De la coprésence en mots à la coprésence en actes

Au départ de notre réflexion, il y a l’étonnement face à un paradoxe. D’une part les menaces exercées sur l’espace public contribueraient à la crise de la ville. D’autre part le même espace public apparaît comme le rempart ultime face à ces mêmes menaces pour garantir la citadinité.

Ce paradoxe nous conduit au constat selon lequel cette crise serait autant de l’ordre des faits que de l’ordre des mots. En d’autres termes, en posant la question de la coprésence, ce sont autant les modalités de l’urbanité que nous interrogeons, que nos manières d’en rendre compte, qui sont profondément marquées par les conceptions occidentales, cristallisées autour de la notion d’espace public. D’où une approche critique de l’espace public à la lumière d’un double processus de publicisation/privatisation, qui souligne les contradictions internes à la notion.

Dans cette perspective, l’espace public apparaît comme une utopie. Remarquons que l’utopie n’est pas l’espace qui n’existe pas : dans un rapport de transcendance au réel, il nous en dit quelque chose (fonction critique) et il est susceptible de le transformer (fonction prospective). Le discours sur l’espace public apparaît ainsi à la fois comme une modalité de connaissance des recompositions contemporaines de l’urbanité et comme un levier pour la promotion d’un nouvel esprit de l’urbanisme, fondé sur la critique de l’urbanisme fonctionnaliste et soucieux des modes vies.

L’espace public demeure une notion riche de perspectives. Par ses vertus performatives, l’utopie est susceptible de se réaliser en des circonstances spécifiques. Mais le principal problème demeure : ainsi conçu l’espace public place la dimension problématique de la coprésence dans un angle mort. D’où la nécessité d’une approche renouvelée, au centre de laquelle on place le problème de la coprésence en actes qui renvoie à l’enjeu de la mise en commun de l’espace.

L’exploration des espaces de la coprésence

Pour mener l’exploration, observer ce qu’il advient de la coprésence au sein des lieux-mouvement apparaît particulièrement éclairant. D’une façon générale, sont ainsi désignés les espaces produits par la mobilité, théâtres de spatialités et de sociabilités foisonnantes. Plus singulièrement, les espaces du métro à Paris attirent l’attention en raison de la pensée aménagiste qui préside à leur conception. Cette dernière a fait l’objet d’un changement de paradigme amorcé dans les années quatre-vingt autour des travaux du département Prospectives de la RATP. Dès lors, le métro n’est plus pensé seulement comme un espace de flux, mais, plus fondamentalement, comme un espace public.
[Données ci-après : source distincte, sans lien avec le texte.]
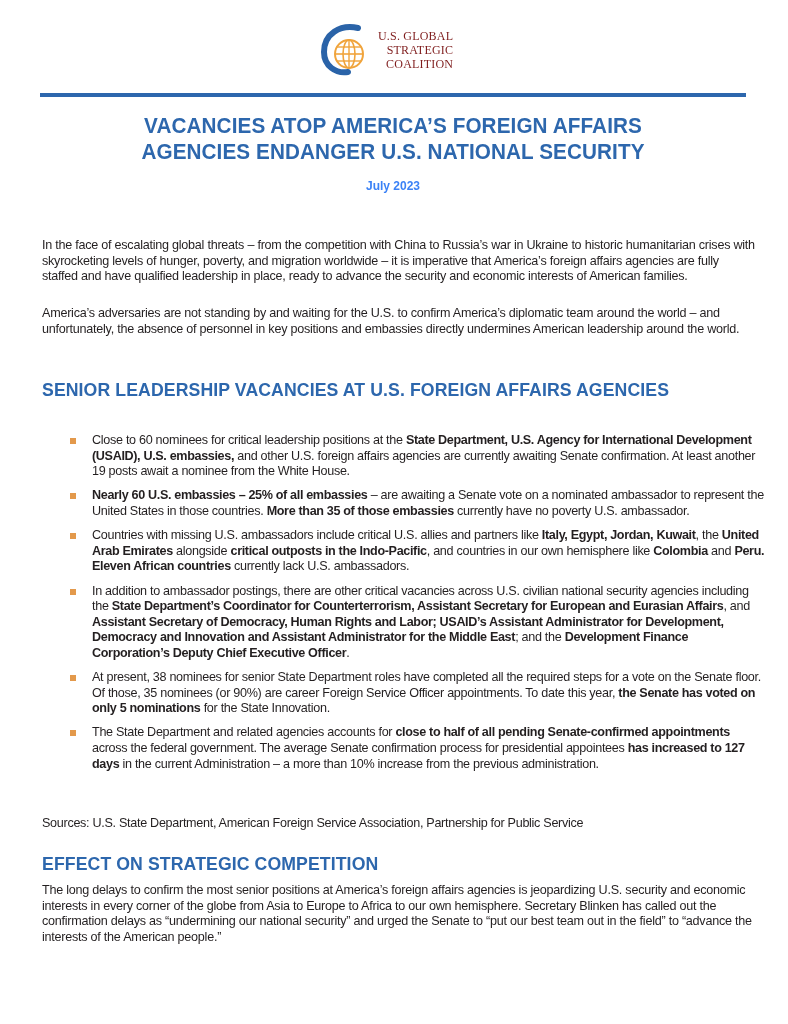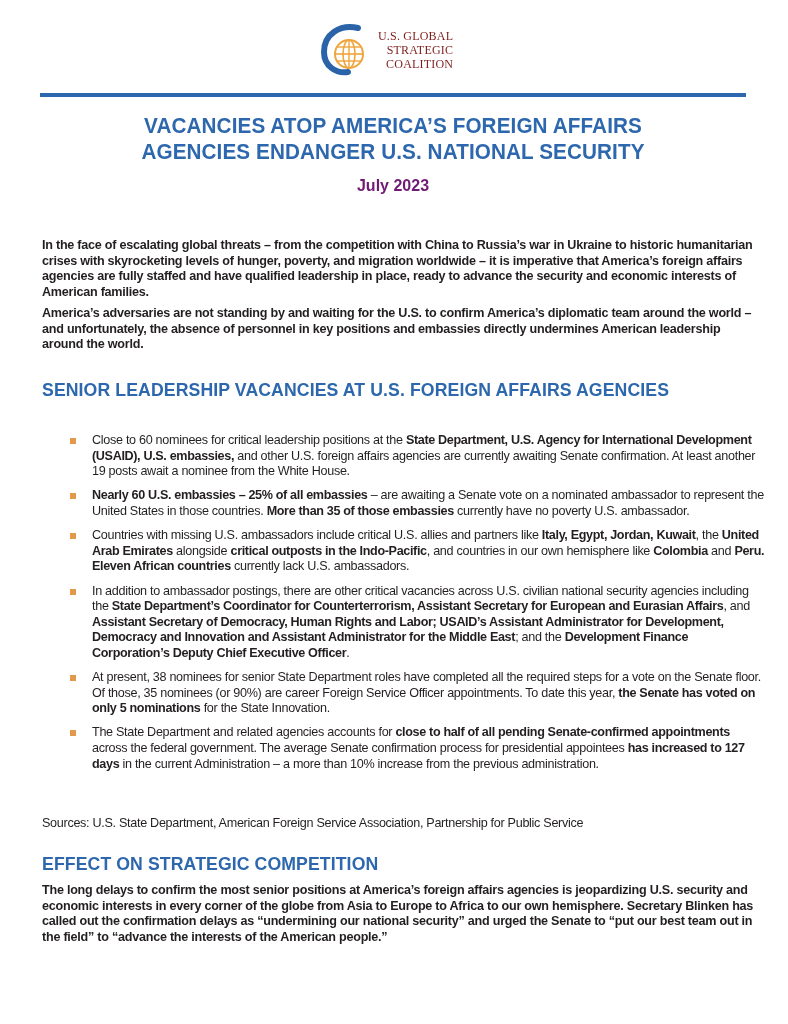--- a/index.html
+++ b/index.html
@@ -20,25 +20,25 @@
   .rule {
     position: absolute; left: 40px; top: 93px; width: 706px; height: 4px; background: #2d67ad;
   }
   .title {
     position: absolute; left: 40px; top: 113px; width: 706px; text-align: center;
     color: #2d67ad; font-weight: bold; font-size: 22.5px; line-height: 26px;
     letter-spacing: 0.1px; transform: scaleX(0.92); transform-origin: center;
   }
   .date {
     position: absolute; left: 40px; top: 176px; width: 706px; text-align: center;
-    color: #701a75; font-weight: bold; font-size: 16px; line-height: 20px;
+    color: #3b82f6; font-weight: bold; font-size: 12px; line-height: 20px;
   }
   .para {
     position: absolute; left: 42px; width: 715px; font-size: 12.6px; line-height: 15.6px;
-    letter-spacing: -0.25px; color: #231f20; font-weight: bold;
+    letter-spacing: -0.25px; color: #231f20;
   }
   .h2 {
     position: absolute; left: 42px; color: #2d67ad; font-weight: bold;
     font-size: 19px; line-height: 22px; letter-spacing: 0.1px;
     transform: scaleX(0.93); transform-origin: left center; white-space: nowrap;
   }
   ul.bullets {
     position: absolute; left: 42px; top: 421px; width: 712px; margin: 12px; padding: 0; list-style: none;
   }
   ul.bullets li {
Le cas du complexe d’échange de la Défense apparaît d’autant plus intéressant que son réaménagement récent constitua une opérationalisation de ce nouveau paradigme. Le projet Cœur-transport, qui intègre les enjeux de la complexité d’un pôle d’échange multimodal, la pluralité des échanges et la vocation urbaine du dispositif, permet ainsi de voir l’utopie de l’espace public à l’œuvre. En outre, sa situation de commutateur urbain à l’échelle de l’agglomération parisienne et du quartier d’affaire de la Défense en fait un cas pertinent pour l’étude de la coprésence en actes.
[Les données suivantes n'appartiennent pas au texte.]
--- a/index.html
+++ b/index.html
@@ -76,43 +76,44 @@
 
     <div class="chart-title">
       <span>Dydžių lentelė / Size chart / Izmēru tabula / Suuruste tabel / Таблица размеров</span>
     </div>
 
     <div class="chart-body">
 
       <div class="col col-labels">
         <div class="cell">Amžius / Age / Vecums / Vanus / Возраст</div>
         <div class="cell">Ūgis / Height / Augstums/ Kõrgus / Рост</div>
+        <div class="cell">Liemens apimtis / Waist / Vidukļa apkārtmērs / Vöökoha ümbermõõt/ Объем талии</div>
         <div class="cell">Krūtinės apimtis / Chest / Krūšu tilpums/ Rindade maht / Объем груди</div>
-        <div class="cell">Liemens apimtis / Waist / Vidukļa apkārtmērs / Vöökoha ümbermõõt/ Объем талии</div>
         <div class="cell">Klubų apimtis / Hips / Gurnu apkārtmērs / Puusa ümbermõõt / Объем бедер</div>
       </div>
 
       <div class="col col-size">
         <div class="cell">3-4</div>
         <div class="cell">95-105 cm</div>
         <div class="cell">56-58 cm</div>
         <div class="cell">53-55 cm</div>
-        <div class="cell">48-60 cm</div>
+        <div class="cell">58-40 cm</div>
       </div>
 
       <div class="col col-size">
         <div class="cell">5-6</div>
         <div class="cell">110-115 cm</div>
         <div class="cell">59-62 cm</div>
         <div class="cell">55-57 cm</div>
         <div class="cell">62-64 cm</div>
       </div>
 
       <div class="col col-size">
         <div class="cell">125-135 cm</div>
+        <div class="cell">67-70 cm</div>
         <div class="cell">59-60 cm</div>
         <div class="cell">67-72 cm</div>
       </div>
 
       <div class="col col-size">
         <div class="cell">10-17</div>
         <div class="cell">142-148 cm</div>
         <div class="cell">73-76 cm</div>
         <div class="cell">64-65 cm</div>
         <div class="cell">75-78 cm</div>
La méthodologie adoptée pour l’enquête se veut exploratoire, adaptée au contexte et soucieuse de prendre au sérieux les individus. D’où le choix d’entrer par des situations précises, afin de ne pas en rester à une approche surplombante du dispositif spatial. L’observation permet un repérage et une première approche des situations pertinentes. Afin de saisir le versant subjectif et inventif des pratiques ordinaires, il convient en outre de suivre les usagers dans le cadre d’entretiens redoublés. Les individus sont tout d’abord interrogés à la faveur de parcours commentés. Effectuée in situ, la méthode consiste à décrire l’espace en même temps qu’on le parcourt. Suscitant un discours sur l’espace là où il se passe usuellement de mots, elle présente l’intérêt de faire coïncider la situation d’énonciation et l’objet d’analyse. Les usagers sont ensuite invités à un retour sur expérience réalisé ex post. Il s’agit alors de relier la singularité du parcours commenté à une pratique plus générale du déplacement tout en invitant les individus à l’auto-interprétation. Incidemment, ils évoquent les enjeux pratiques et politiques de la mise en commun, en ayant recours notamment au registre du mythe pour éclairer leurs récits.
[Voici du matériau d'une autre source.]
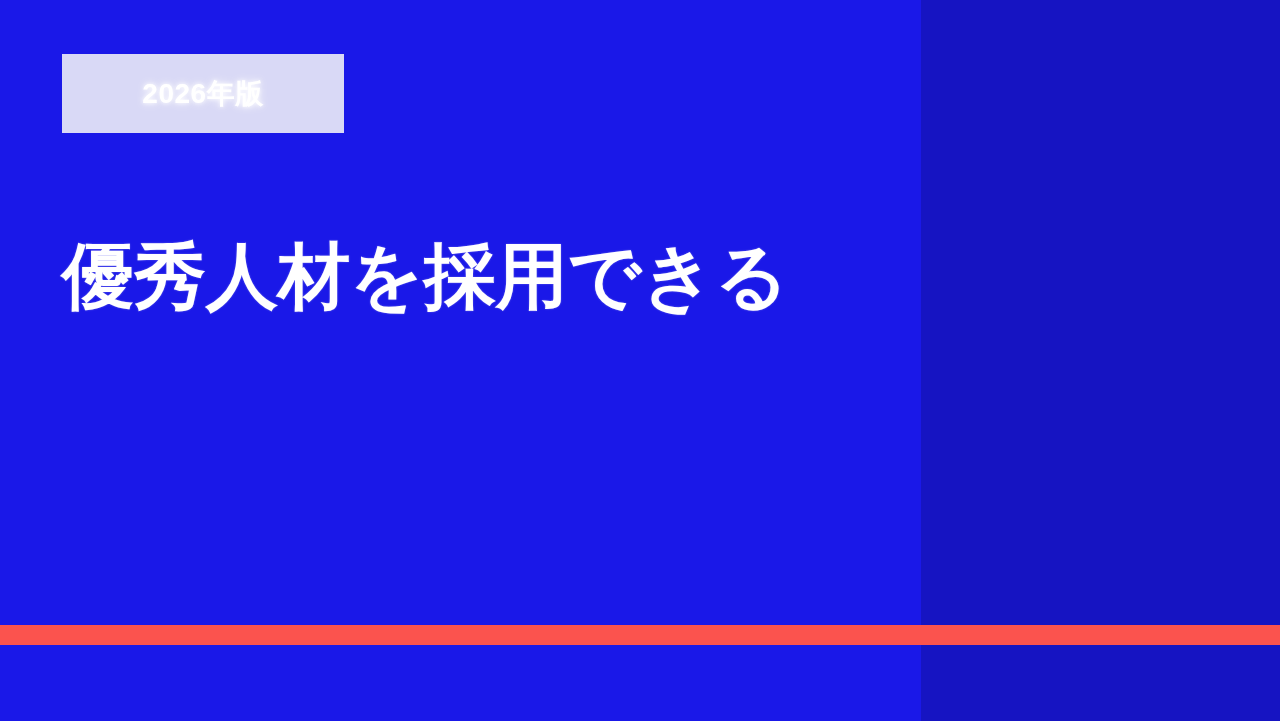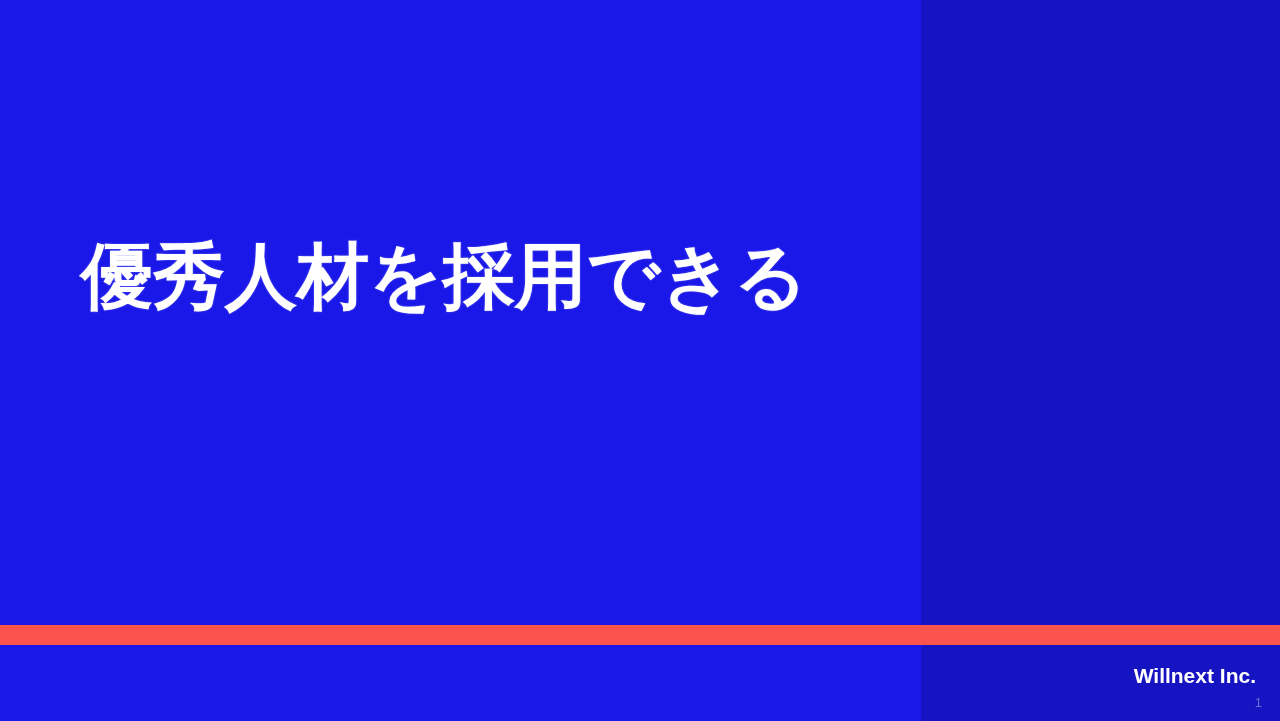--- a/index.html
+++ b/index.html
@@ -62,21 +62,20 @@
     width: 820px;
   }
   .title-line {
     font-size: 72px;
     font-weight: 700;
     line-height: 108px;
     color: #ffffff;
     letter-spacing: 0px;
     white-space: nowrap;
     text-shadow: 0 0 2px rgba(255,255,255,0.35);
-    margin-left: 19px;
   }
 
   
   .accent-bar {
     position: absolute;
     left: 0;
     top: 625px;
     width: 1280px;
     height: 20px;
     background: #fb534e;
@@ -127,26 +126,25 @@
   }
 </style>
 </head>
 <body>
 
 <div class="slide">
 
   <div class="bg-left"></div>
   <div class="bg-right"></div>
 
+  <div class="year-badge">
+    <span class="year-badge-label">2026年版</span>
+  </div>
 
   <div class="title-block">
     <div class="title-line">優秀人材を採用できる</div>
   </div>
 
   <div class="accent-bar"></div>
 
 
-  <div class="footer-right">
-    <span class="brand-name">Willnext Inc.</span>
-    <span class="page-number">1</span>
-  </div>
 
 </div>
 
 </body></html>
Laissant place aux imprévus et acceptant la dérive proposée par les individus, nous pouvons alors saisir la coprésence de manière pertinente, c’est-à-dire telle qu’ils la négocient, eux. D’où un cheminement en trois temps, dans le complexe d’échanges tout d’abord, puis au sein de l’espace global du déplacement et enfin dans la rame du la ligne 1 du métro parisien. Ces trois cadrages successifs ont permis de restituer la dimension géographique du problème de la coprésence, qui ne va pas de soi. Elle est négociée en situation à partir d’agencements géographiques multiples que n’épuise par l’idée d’espace public. Ces espaces ne sont ni tout à fait publics, ni tout à fait privés. Nous les appelons communs dans la mesure où ils résultent de procédures de mise en commun au caractère contingent et tributaires de l’épreuve du déplacement.


Fiche informative

Discipline

Géographie

Directeurs

Vincent Berdoulay et Frédéric Tesson

Université

Université de Pau et des Pays de l’Adour)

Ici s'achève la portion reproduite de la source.